Bustin' Ghosts
The internet is out in the apartment so it was only fitting to break out a comedy from the days before the internet by watching Ghostbusters (1984)
It really lives in another world. The 1980’s don’t feel like that long ago, and it’s not uncommon to hear people refer to the ‘80’s or ‘90’s as “not that long ago.” They really are a long time ago, it’s just hard to think of the world as having passed much time since 2000. It’s been 16 years since then which is a lifetime of a person who has grown up enough to have their own strong opinions and feel grown up enough to not want to be treated like a child. Hell, they’re old enough to drive… even if at 16 or 17 I was driving but not being as safe at it as I am now. I shudder to think back to how I would drive back then, or even how friends would drive… I do recall one friend driving me home and getting all four wheels off the ground after hitting a bump at high speed.
I was only a year old when Ghostbusters came out, and I didn’t see the sequel in the theater either, but my best friend Steve had plastic proton pack toys that we would play with at his house and watch the animated series related to movie. While watching the movie I remembered a lot more of playing with the toys than the time period when the movie came out. I only recall seeing one picture of me wearing clothes that were especially ‘80’s looking with bright ugly colors. My parents weren’t ones to keep up with fashions or to buy new clothes for me that went with the fads in the world. We lived in the woods and it certainly felt secluded.

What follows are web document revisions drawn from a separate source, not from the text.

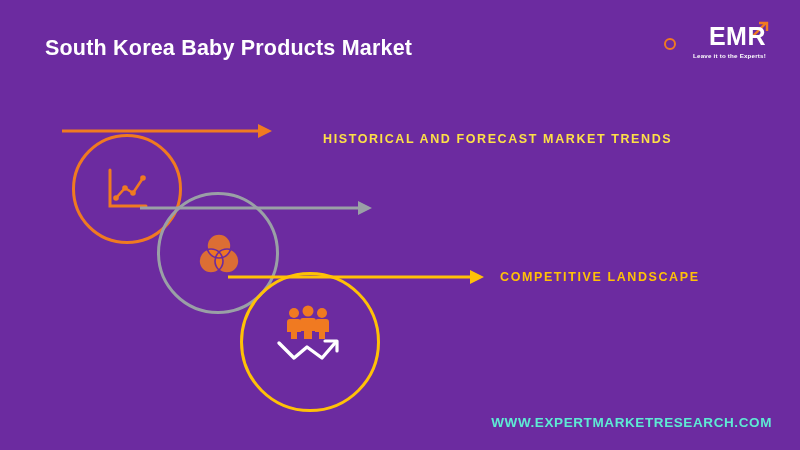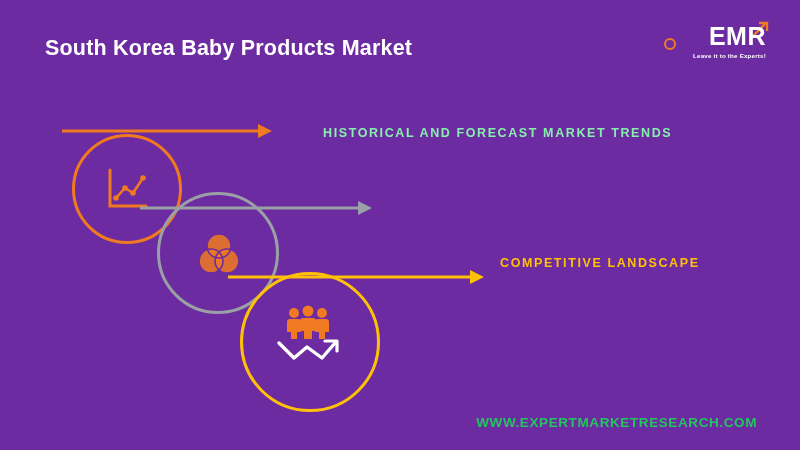--- a/index.html
+++ b/index.html
@@ -149,32 +149,32 @@
 
   
   .label {
     position: absolute;
     font-size: 12.5px;
     font-weight: bold;
     letter-spacing: 1.6px;
     white-space: nowrap;
     text-transform: uppercase;
   }
-  .label-1 { left: 283px; top: 126px; color: #86efac; padding-left: 40px; }
+  .label-1 { left: 283px; top: 132px; color: #fde047; padding-left: 40px; }
   .label-2 { left: 389px; top: 201px; color: #d9d9de; }
-  .label-3 { left: 500px; top: 256px; color: #ffc107; }
+  .label-3 { left: 500px; top: 270px; color: #ffc107; }
 
   
   .footer {
     position: absolute;
-    right: 43px;
+    right: 28px;
     bottom: 20px;
     font-size: 13.5px;
     font-weight: bold;
-    color: #22c55e;
+    color: #5eead4;
     letter-spacing: 0.6px;
     white-space: nowrap;
   }
 </style>
 </head>
 <body>
 
 <div class="stage">
 
   <div class="title">South Korea Baby Products Market</div>

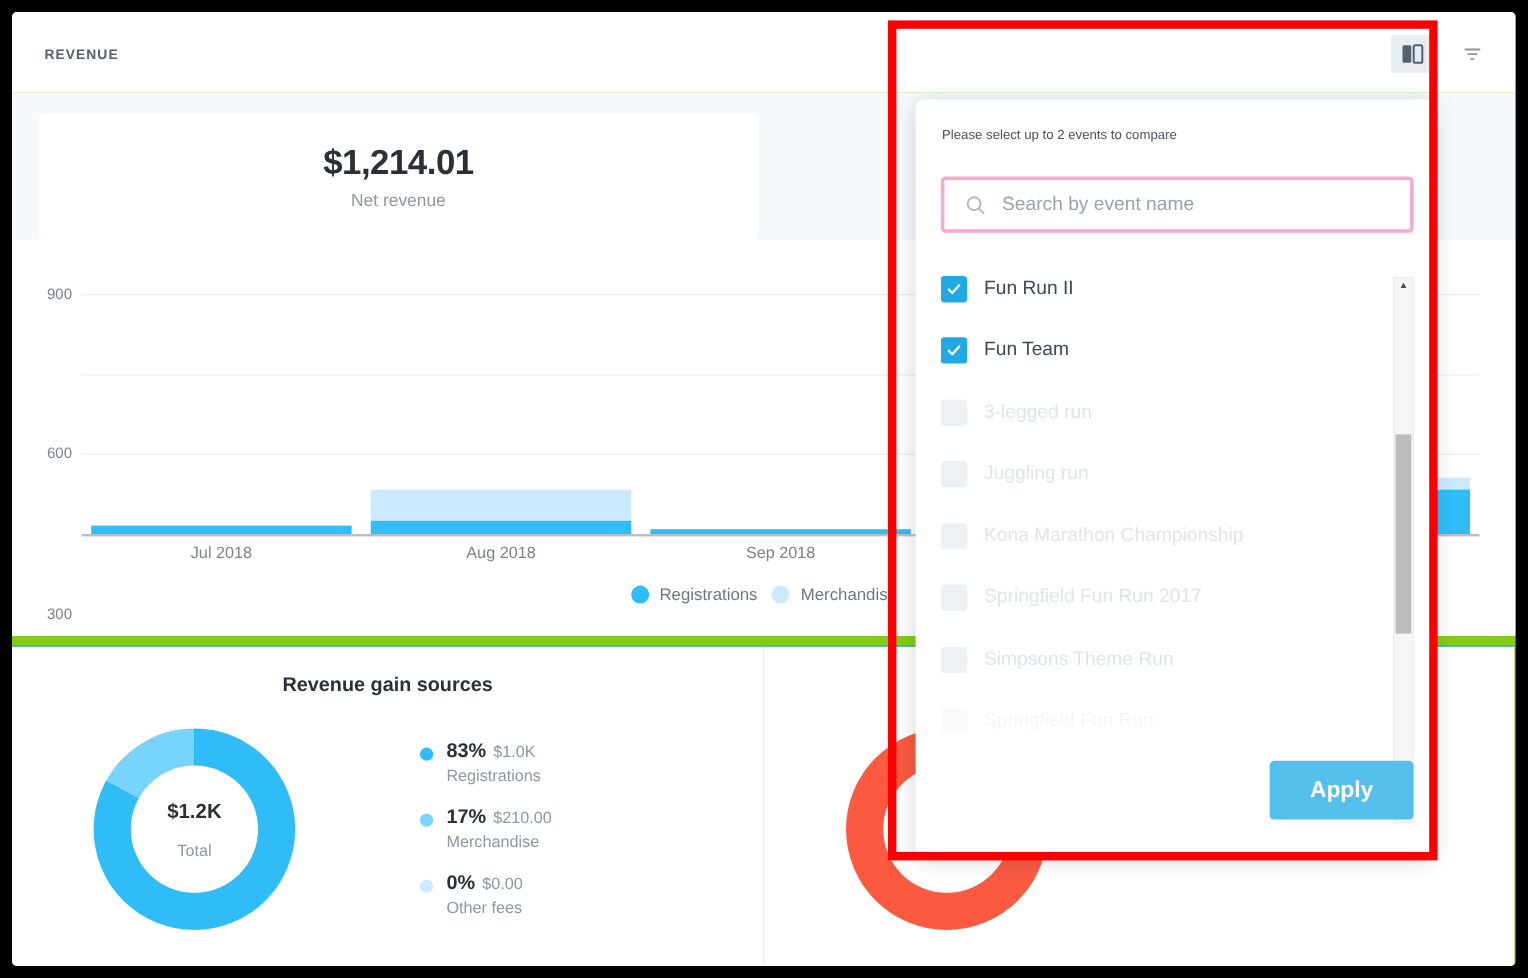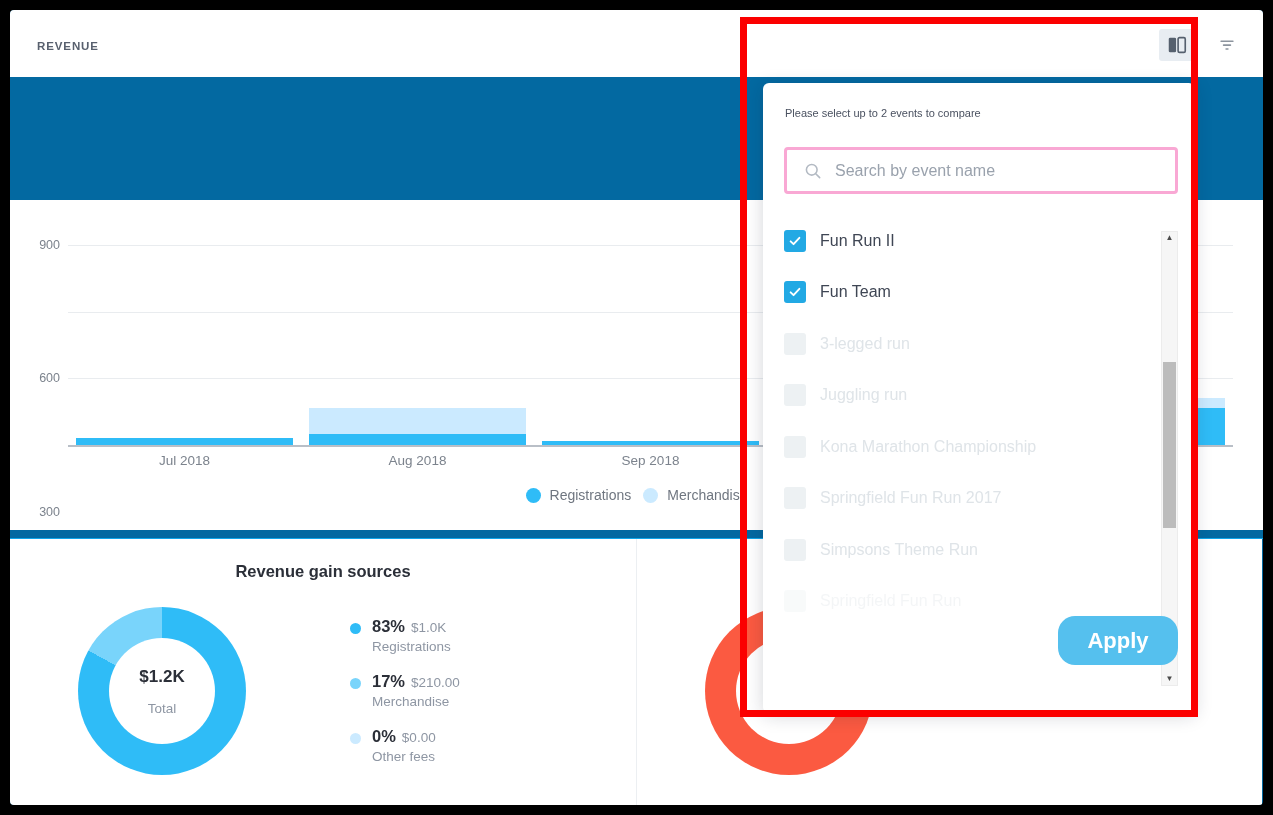--- a/index.html
+++ b/index.html
@@ -12,21 +12,21 @@
   #root {
     position: relative;
     width: 1273px; height: 815px;
     background: #000;
   }
   
   .app {
     position: absolute;
     left: 10px; top: 10px;
     width: 1253px; height: 795px;
-    background: #0369a1;
+    background: #84cc16;
     border-radius: 4px;
     overflow: hidden;
   }
   
   .rev-header {
     position: absolute;
     left: 0; top: 0;
     width: 1253px; height: 67px;
     background: #ffffff;
     display: flex; align-items: center;
@@ -217,26 +217,26 @@
     display: flex; flex-direction: column; justify-content: space-between;
     align-items: center;
   }
   .sb-arrow { font-size: 8px; color: #4a4a4a; padding: 2px 0; line-height: 1; }
   .sb-thumb {
     position: absolute; left: 1px; top: 130px;
     width: 13px; height: 166px;
     background: #bcbcbc;
   }
   .apply-btn {
-    position: absolute; left: 295px; top: 533px;
+    position: absolute; left: 295px; top: 551px;
     width: 120px; height: 49px;
     background: #55c0ee;
-    border-radius: 17px;
+    border-radius: 4px;
     color: #ffffff;
-    font-size: 22px; font-weight: bold;
+    font-size: 19px; font-weight: bold;
     display: flex; align-items: center; justify-content: center;
     cursor: pointer;
   }
   
   .redbox {
     position: absolute;
     left: 740px; top: 17px;
     width: 458px; height: 700px;
     border: 7px solid #fb0000;
     pointer-events: none;
@@ -260,20 +260,26 @@
         <div class="icon-btn">
           <svg width="20" height="20" viewBox="0 0 24 24" aria-hidden="true">
             <rect x="4" y="6.5" width="16" height="1.9" rx="0.9" fill="#8c949e"></rect>
             <rect x="7" y="11.2" width="10" height="1.9" rx="0.9" fill="#8c949e"></rect>
             <rect x="10" y="15.9" width="4" height="1.9" rx="0.9" fill="#8c949e"></rect>
           </svg>
         </div>
       </div>
     </div>
 
+    <div class="kpi-band">
+      <div class="kpi-card">
+        <div class="kpi-value">$1,214.01</div>
+        <div class="kpi-label">Net revenue</div>
+      </div>
+    </div>
 
     <div class="chart-area">
       <div class="plot" id="plot">
           <div class="axisline" style="top: 200px;">
             <div class="ytick" style="top: 200px;">0</div>
           </div>
           <div class="gridline" style="top: 133.333px;">
             <div class="ytick" style="top: 133.333px;">300</div>
           </div>
           <div class="gridline" style="top: 66.6667px;">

I grew up relatively close to New York City but I don’t think I ever went until maybe the mid-90’s.
The time period of the Ghostbusters New York seems like it was a real time, minus the boogums and spooksters in the magical story line. There’s a lot of smoking and dirty streets and everything looks like it smells terrible. I do bet that if people came to present day America from any other point in time in the world the smell of the world and the taste of the food would be drastically cleaner and delicious, respectively.
What I remember of that time in New York is what I got from watching the news when there was a subway shooter that made the news, or that the Mets had bright blue and orange uniforms and shaggy haircuts. I knew New York as a lawless place and could picture it under the blue skyline on the Mets logo from one of the many baseball posters I had in my room.
I never understood nostalgia for the 1980’s, maybe it’s because I watched a lot of the news when I was little. Dan Rather was my pop culture TV friend I’d watch every day. Reagan was involved in Iran Contra, the stock market crashed, music had a hollow tinny artificial production sound, and fashion made everyone look ill-fitting and uncomfortable. It wasn’t a great time, but I had a great time, and I’m nostalgic for my childhood, but not for the time.
I think the new Ghostbusters movie is in good creative and talented hands. I think the world that was established in the original movie is very rich to play with and it could be expanded in a lot of fun ways. The opening could have been drawn out a little more to be more of horror scene, it’s so close to something that would have kept me from sleeping when I was little, then it jumps into the fun theme song. The movie can also benefit from updated music, however it might be fun if they don’t update the technology for the special effects. They’re fun in the way that they don’t look real, but they don’t look crappy. It’s a story about unreal things happening in the real world so it might be fun for that to be played up. I’m sure the movie will do very well in the box office and I think it’ll be a little more dense with jokes as well, based on the director and actors.